HardwareOptions round-trips through to_dict() / from_dict() for persisting tuned configs to disk.

`SubstructSearchConfig` (substructure search)

from nvmolkit.substructure import SubstructSearchConfig. Passed via config= to hasSubstructMatch, countSubstructMatches, and getSubstructMatches.

Field	Type	Default	Meaning
`batchSize`	int	`1024`	(target, query) pairs per GPU batch
`workerThreads`	int	`-1` (auto)	GPU runner threads per GPU
`preprocessingThreads`	int	`-1` (auto)	CPU threads for preprocessing
`maxMatches`	int	`0` (unlimited)	Max matches returned per (target, query) pair
`uniquify`	bool	`False`	Drop duplicate matches that differ only in atom enumeration order
`gpuIds`	`list[int] \| None`	`None` (current device only)	Specific device ordinals to target

Substructure search currently does not support chirality-aware matching, enhanced stereochemistry, or other advanced RDKit SubstructMatchParameters options.

Recipes

Morgan fingerprints + bulk Tanimoto similarity

import torch
from rdkit import Chem
from nvmolkit.fingerprints import MorganFingerprintGenerator
from nvmolkit.similarity import crossTanimotoSimilarity

smiles = ["CCO", "CCN", "c1ccccc1", "CC(=O)O", "CCOCC"]
mols = [Chem.MolFromSmiles(smi) for smi in smiles]
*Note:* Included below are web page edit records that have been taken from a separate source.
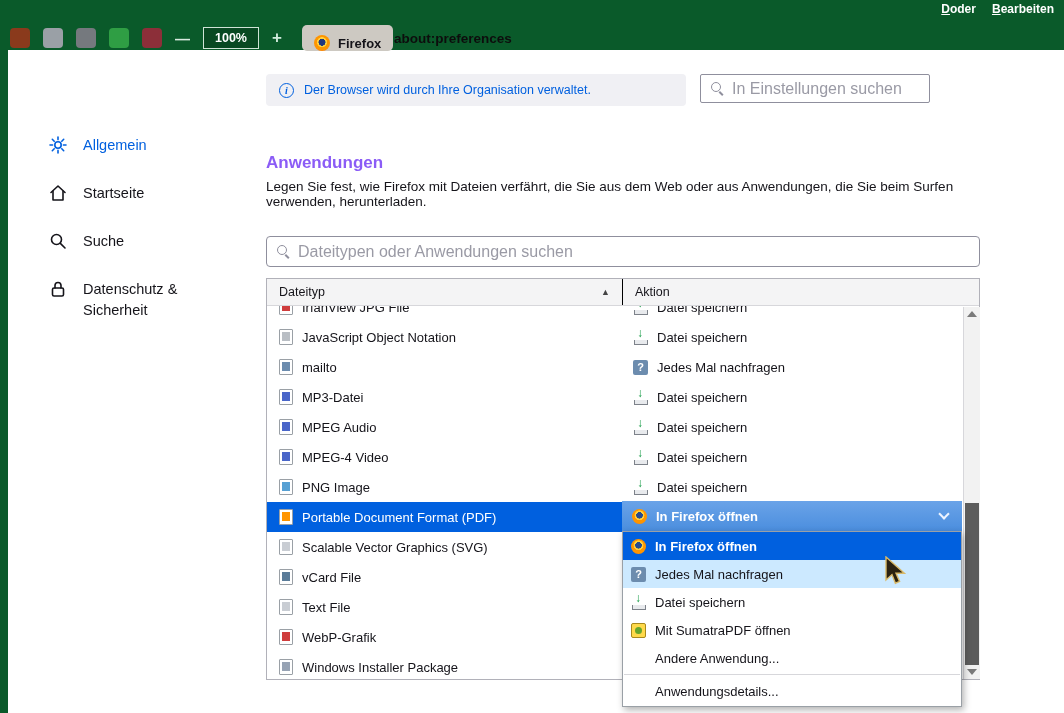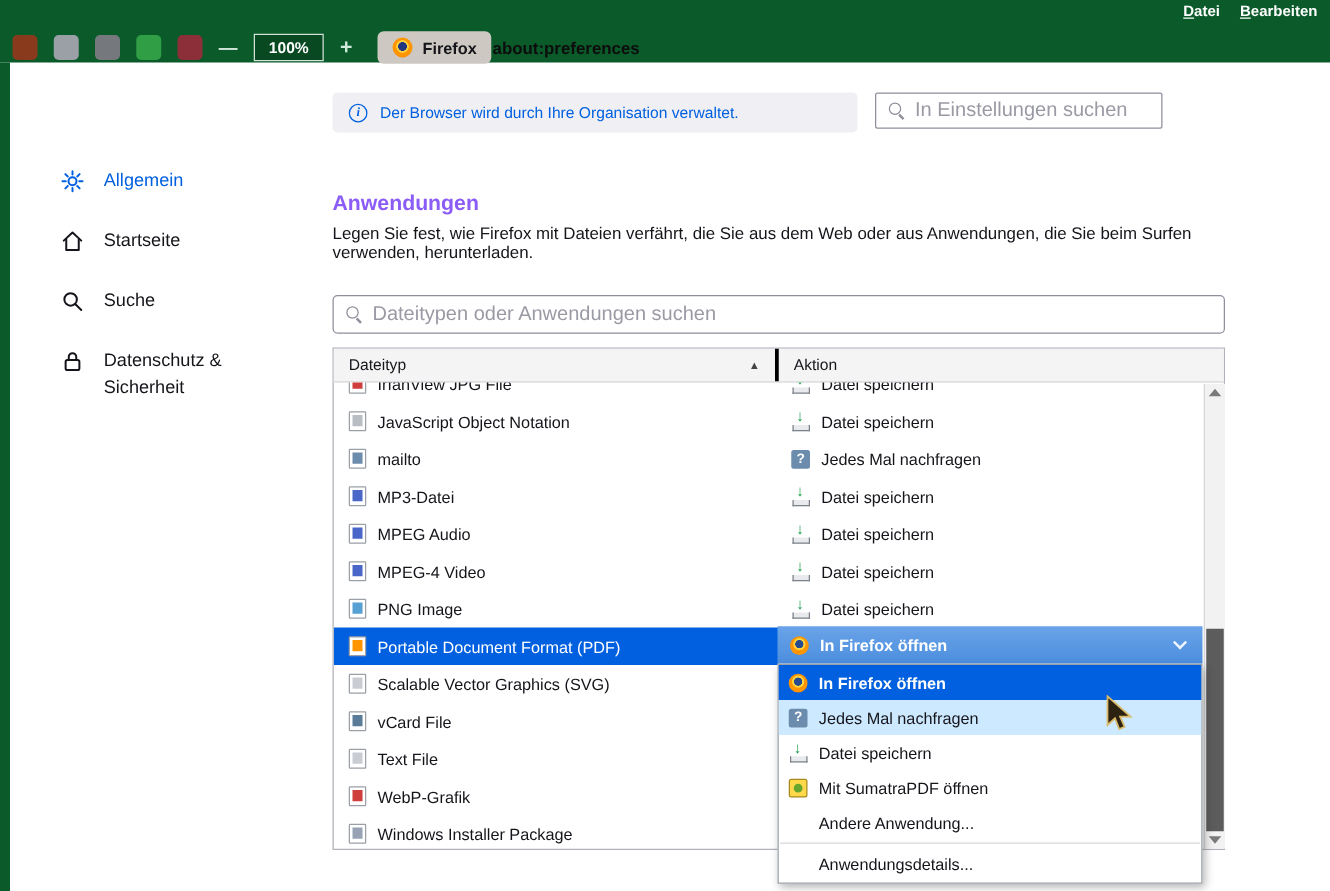--- a/index.html
+++ b/index.html
@@ -11,21 +11,21 @@
   .topbar { position:absolute; left:0; top:0; width:1064px; height:50px; background:#0a5a2a; }
   .left-strip { position:absolute; left:0; top:50px; width:8px; height:663px; background:#0a5a2a; }
   .menubar { position:absolute; top:2px; right:10px; display:flex; gap:16px; }
   .menu { color:#ffffff; font-size:12px; font-weight:bold; cursor:default; }
   .menu .accel { text-decoration:underline; }
   .tools { position:absolute; left:10px; top:27px; display:flex; align-items:center; gap:13px; }
   .appicon { width:20px; height:20px; border-radius:4px; display:inline-block; }
   .zoom-minus { color:#d9ead f; color:#d9eadf; font-size:15px; font-weight:bold; }
   .zoombox { border:1px solid #cfe3d6; background:rgba(0,0,0,0.18); color:#ffffff; font-weight:bold; font-size:12.5px; padding:3px 11px; }
   .zoom-plus { color:#cfeadb; font-size:17px; font-weight:bold; }
-  .fftab { position:absolute; left:302px; top:25px; height:26px; background:#cdc9c2; border-radius:5px; display:flex; align-items:center; gap:8px; padding:0 12px; font-size:13px; font-weight:bold; color:#15141a; }
+  .fftab { position:absolute; left:302px; top:25px; height:26px; background:#cdc9c2; border-radius:5px; display:flex; align-items:flex-end; gap:8px; padding:0 12px; font-size:13px; font-weight:bold; color:#15141a; }
   .fflogo { width:16px; height:16px; border-radius:50%; background:radial-gradient(circle at 50% 45%, #22377f 0 28%, #ffd23e 31% 40%, #ff9500 44% 66%, #f23d1f 100%); }
   .address { position:absolute; left:394px; top:31px; color:#0d0d0d; font-weight:bold; font-size:13.5px; }
 
   
   .sidebar { position:absolute; left:8px; top:50px; width:250px; padding-top:74px; }
   .side-item { display:flex; align-items:flex-start; gap:15px; padding:11px 0 11px 40px; margin-bottom:5px; font-size:14.5px; color:#15141a; cursor:default; }
   .side-item svg { flex:0 0 auto; }
   .side-item.active { color:#0060df; }
   .side-label { line-height:21px; max-width:150px; }
 
@@ -43,21 +43,21 @@
   .mag::before { content:""; position:absolute; left:0; top:0; width:8px; height:8px; border:1.5px solid #8f8f9d; border-radius:50%; }
   .mag::after { content:""; position:absolute; left:9px; top:9px; width:5px; height:2px; background:#8f8f9d; transform:rotate(45deg); transform-origin:0 0; }
 
   .heading { position:absolute; left:266px; top:153px; font-size:17px; font-weight:bold; color:#8b5cf6; }
   .desc { position:absolute; left:266px; top:179px; width:712px; font-size:13.5px; line-height:15px; color:#15141a; }
 
   
   .apps-table { position:absolute; left:266px; top:278px; width:714px; height:402px; border:1px solid #b1b1b9; background:#fff; }
   .thead { position:absolute; left:0; top:0; width:712px; height:27px; background:#f4f4f5; border-bottom:1px solid #d7d7db; display:flex; }
   .th { font-size:12.5px; color:#15141a; display:flex; align-items:center; padding-left:12px; }
-  .th-type { width:356px; border-right:3px solid #000000; justify-content:space-between; padding-right:12px; }
+  .th-type { width:356px; border-right:1px solid #000000; justify-content:space-between; padding-right:12px; }
   .sort-asc { font-size:9px; color:#444; }
   .th-action { flex:1; }
   .tbody { position:absolute; left:0; top:27px; width:695px; height:373px; overflow:hidden; }
   .trow { display:flex; height:30px; align-items:stretch; }
   .trow.clipped { margin-top:-14px;align-items:center; }
   .tcell-type { width:356px; display:flex; align-items:center; gap:9px; padding-left:12px; font-size:13px; color:#15141a; }
   .tcell-action { flex:1; display:flex; align-items:center; gap:9px; padding-left:10px; font-size:13px; color:#15141a; }
   .trow.selected .tcell-type { background:#0060df; color:#ffffff; }
   .ticon { width:14px; height:16px; background:#ffffff; border:1px solid #9aa0a6; border-radius:1px; flex:0 0 auto; }
   .tmark { display:block; width:8px; height:9px; margin:2px auto 0; }
@@ -91,21 +91,21 @@
   
   .cursor { position:absolute; left:884px; top:556px; z-index:30; pointer-events:none; }
 </style>
 </head>
 <body>
 
 <div class="screen">
 
   <div class="topbar">
     <div class="menubar">
-      <span class="menu"><span class="accel">D</span><span>atei</span></span>
+      <span class="menu"><span class="accel">D</span><span>oder</span></span>
       <span class="menu"><span class="accel">B</span><span>earbeiten</span></span>
     </div>
     <div class="tools">
       <span class="appicon" style="background: rgb(138, 58, 28);"></span>
       <span class="appicon" style="background: rgb(154, 160, 166);"></span>
       <span class="appicon" style="background: rgb(117, 121, 126);"></span>
       <span class="appicon" style="background: rgb(47, 158, 68);"></span>
       <span class="appicon" style="background: rgb(140, 47, 57);"></span>
       <span class="zoom-minus">—</span>
       <span class="zoombox">100%</span>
fpgen = MorganFingerprintGenerator(radius=2, fpSize=1024)
fps = fpgen.GetFingerprints(mols)

sim = crossTanimotoSimilarity(fps)
torch.cuda.synchronize()
print(sim.torch())

Inputs are list[Mol]. Output of GetFingerprints is an AsyncGpuResult wrapping an (n_mols, fpSize / 32) int32 tensor of packed bits. Pass it straight into crossTanimotoSimilarity for an (n, n) similarity matrix; pass two fingerprint sets for an (n, m) cross-matrix. For sets too large to materialize on the GPU, use crossTanimotoSimilarityMemoryConstrained (chunked compute, returns numpy on CPU).

ETKDG conformer embedding

from rdkit.Chem import AddHs, MolFromSmiles
from rdkit.Chem.rdDistGeom import ETKDGv3
from nvmolkit.embedMolecules import EmbedMolecules

mols = [AddHs(MolFromSmiles(smi)) for smi in ["C1CCCCC1", "C1CCCCC2CCCCC12", "COO"]]
params = ETKDGv3()
params.useRandomCoords = True

EmbedMolecules(mols, params, confsPerMolecule=10, maxIterations=-1)

for mol in mols:
    print(mol.GetNumConformers())

Inputs are list[Mol], sanitized and with hydrogens added (AddHs). Conformers are added in-place. params.useRandomCoords must be True - nvMolKit's ETKDG only supports random-coord initialization. A handful of niche EmbedParameters options are not supported (bounds matrices, custom CPCI, coord maps, separate-fragment embedding); the Features section of the docs site lists the full restrictions.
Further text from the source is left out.